BEGIN INPUT DATA

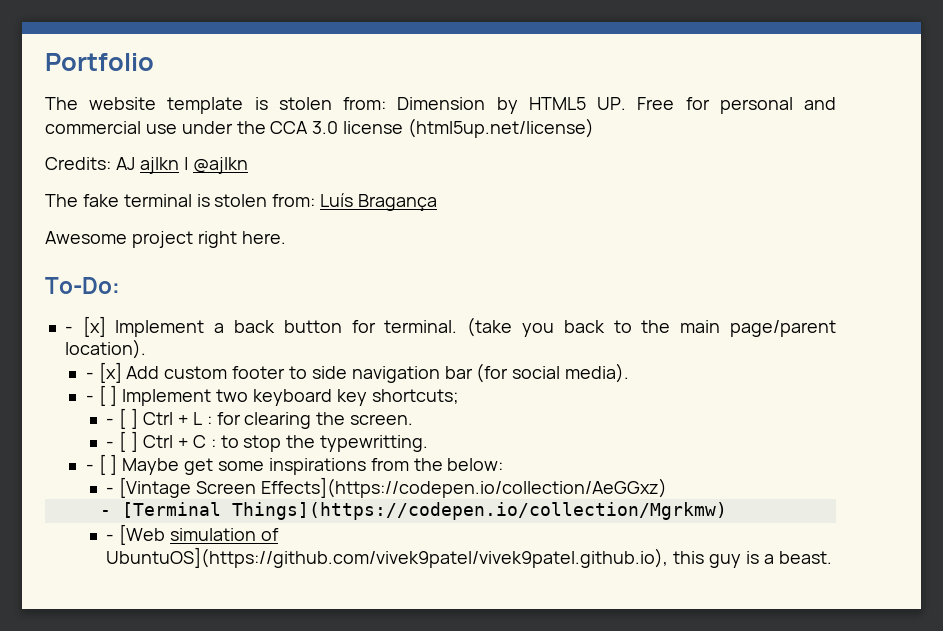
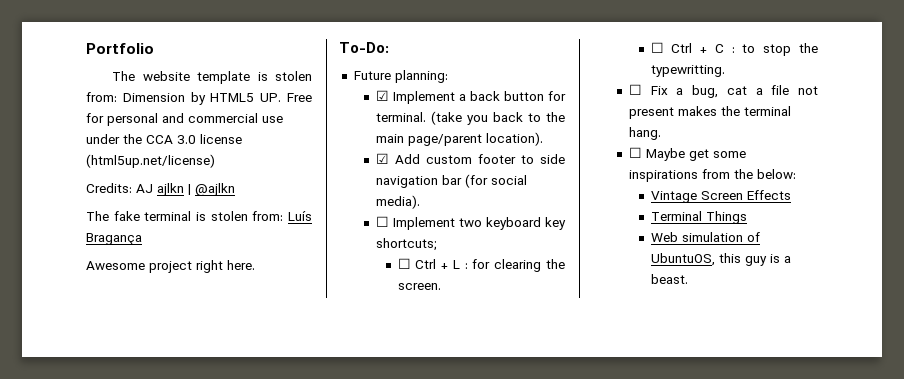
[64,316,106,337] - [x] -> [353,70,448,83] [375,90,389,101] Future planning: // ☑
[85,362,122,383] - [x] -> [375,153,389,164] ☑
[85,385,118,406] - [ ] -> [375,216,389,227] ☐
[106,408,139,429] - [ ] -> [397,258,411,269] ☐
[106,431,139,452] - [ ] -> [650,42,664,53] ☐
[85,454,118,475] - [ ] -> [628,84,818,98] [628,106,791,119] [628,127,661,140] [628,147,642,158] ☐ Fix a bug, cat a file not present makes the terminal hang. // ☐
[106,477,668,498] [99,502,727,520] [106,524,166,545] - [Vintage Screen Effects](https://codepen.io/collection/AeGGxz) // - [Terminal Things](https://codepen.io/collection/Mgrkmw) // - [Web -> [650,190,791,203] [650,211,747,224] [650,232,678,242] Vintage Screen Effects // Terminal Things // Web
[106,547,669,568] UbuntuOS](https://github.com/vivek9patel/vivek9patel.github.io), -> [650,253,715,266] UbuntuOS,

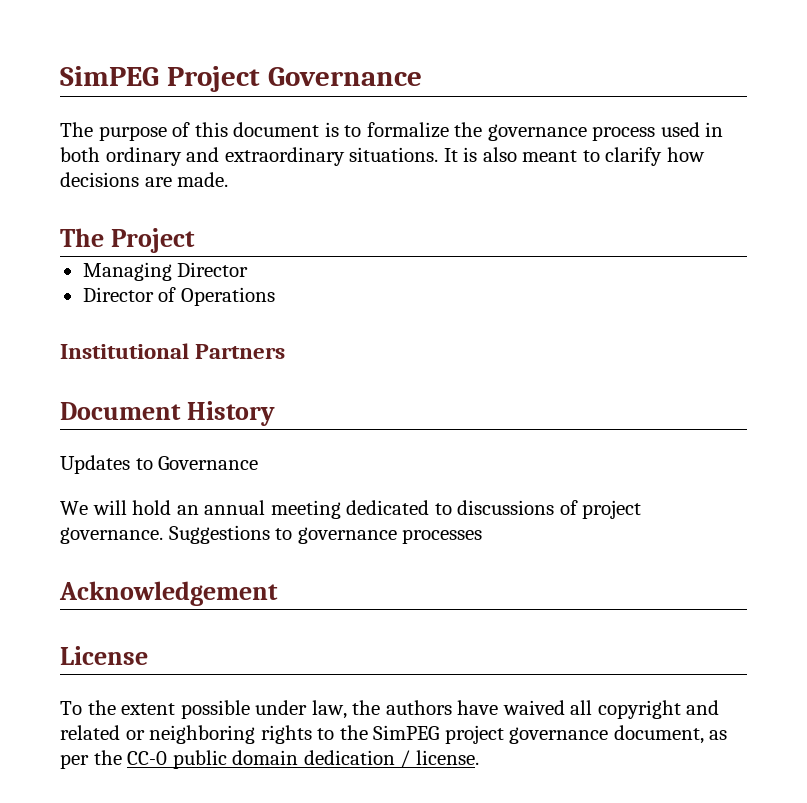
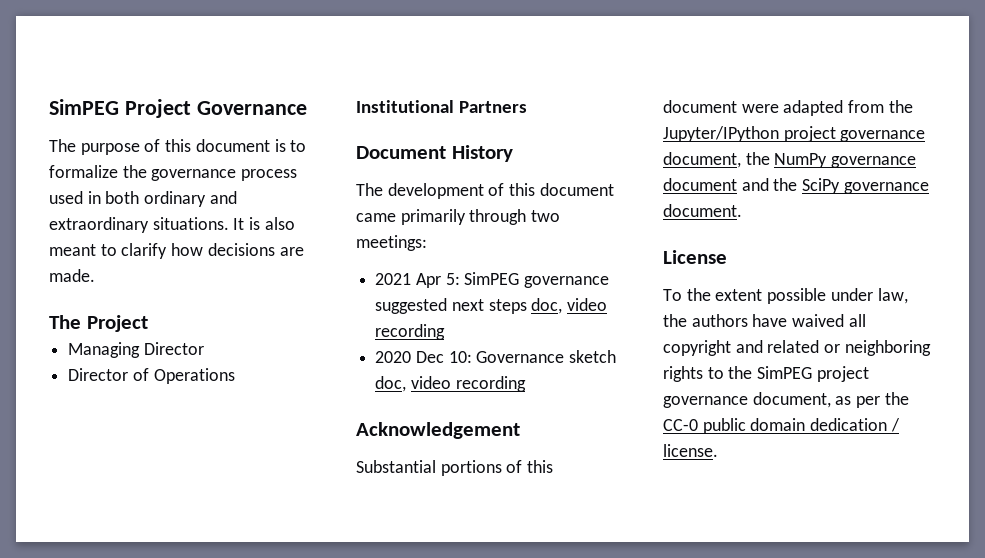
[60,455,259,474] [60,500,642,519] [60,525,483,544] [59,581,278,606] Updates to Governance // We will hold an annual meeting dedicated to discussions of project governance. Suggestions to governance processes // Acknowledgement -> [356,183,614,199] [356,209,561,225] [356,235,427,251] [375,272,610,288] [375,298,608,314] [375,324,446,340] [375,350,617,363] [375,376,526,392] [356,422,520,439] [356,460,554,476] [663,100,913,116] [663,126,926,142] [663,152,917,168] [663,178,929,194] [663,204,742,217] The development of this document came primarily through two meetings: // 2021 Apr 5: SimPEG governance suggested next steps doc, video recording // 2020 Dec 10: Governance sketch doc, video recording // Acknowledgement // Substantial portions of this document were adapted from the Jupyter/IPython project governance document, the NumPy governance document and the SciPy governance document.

END INPUT DATA
BEGIN INPUT DATA

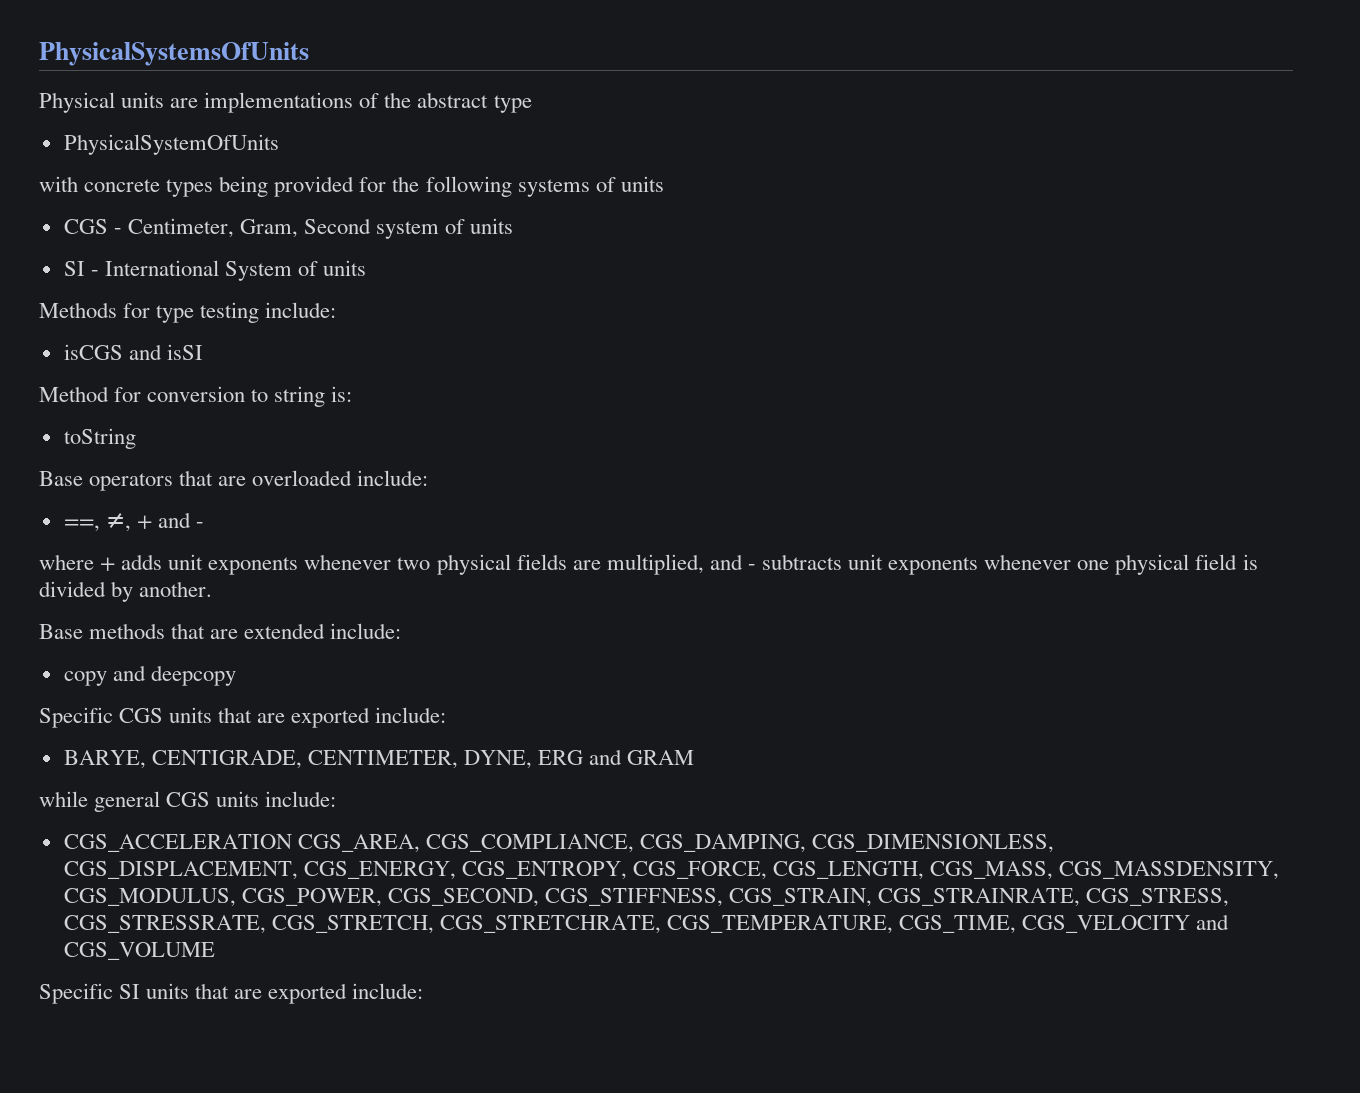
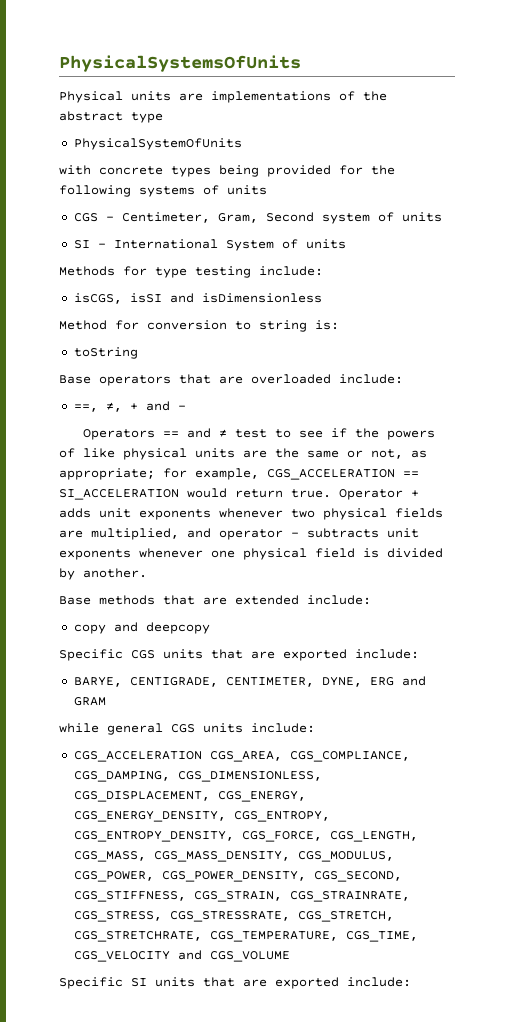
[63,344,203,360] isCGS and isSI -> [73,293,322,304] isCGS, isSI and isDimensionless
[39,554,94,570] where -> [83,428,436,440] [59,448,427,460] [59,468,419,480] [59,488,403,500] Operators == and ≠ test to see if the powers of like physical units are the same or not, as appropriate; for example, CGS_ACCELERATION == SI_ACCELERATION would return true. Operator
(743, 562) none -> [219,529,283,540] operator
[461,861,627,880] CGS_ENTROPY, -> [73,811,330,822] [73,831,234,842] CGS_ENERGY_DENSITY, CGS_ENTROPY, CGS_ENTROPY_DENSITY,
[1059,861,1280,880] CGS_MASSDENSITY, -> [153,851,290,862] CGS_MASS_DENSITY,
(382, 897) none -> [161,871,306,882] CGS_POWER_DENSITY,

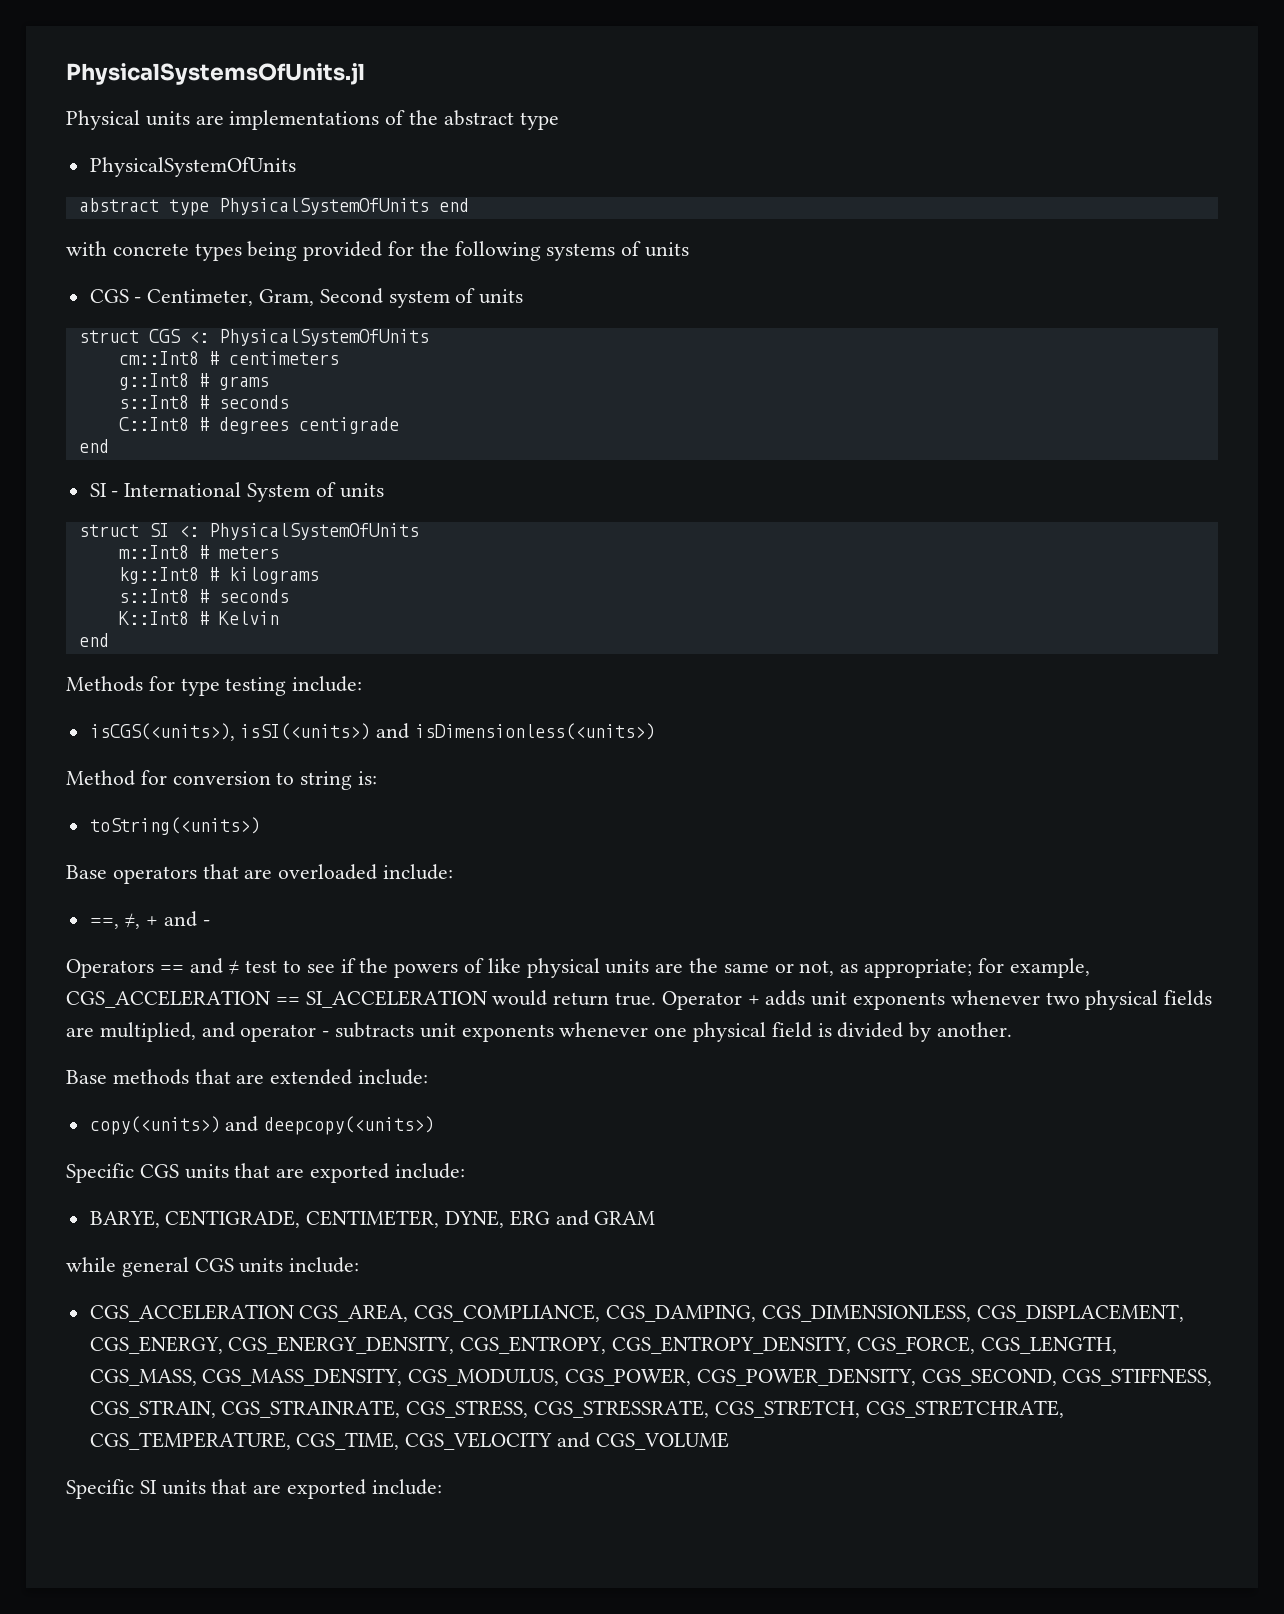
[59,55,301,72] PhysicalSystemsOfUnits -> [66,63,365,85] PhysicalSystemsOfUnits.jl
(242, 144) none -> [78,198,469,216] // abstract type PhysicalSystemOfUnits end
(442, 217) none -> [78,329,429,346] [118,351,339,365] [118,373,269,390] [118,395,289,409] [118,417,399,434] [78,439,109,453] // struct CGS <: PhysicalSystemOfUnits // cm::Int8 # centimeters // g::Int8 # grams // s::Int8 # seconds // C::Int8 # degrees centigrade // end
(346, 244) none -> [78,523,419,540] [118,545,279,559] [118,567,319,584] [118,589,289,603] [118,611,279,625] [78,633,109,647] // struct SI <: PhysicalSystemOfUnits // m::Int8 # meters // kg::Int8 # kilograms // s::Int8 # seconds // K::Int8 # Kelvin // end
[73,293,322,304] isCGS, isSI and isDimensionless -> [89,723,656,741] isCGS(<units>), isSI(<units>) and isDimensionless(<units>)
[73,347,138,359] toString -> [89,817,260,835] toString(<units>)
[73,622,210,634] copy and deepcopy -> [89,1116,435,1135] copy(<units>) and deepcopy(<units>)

END INPUT DATA

Scan the records above. Return every line with "isDimensionless" in it.

- _ANSWER BOX_:
[63,344,203,360] isCGS and isSI -> [73,293,322,304] isCGS, isSI and isDimensionless
[73,293,322,304] isCGS, isSI and isDimensionless -> [89,723,656,741] isCGS(<units>), isSI(<units>) and isDimensionless(<units>)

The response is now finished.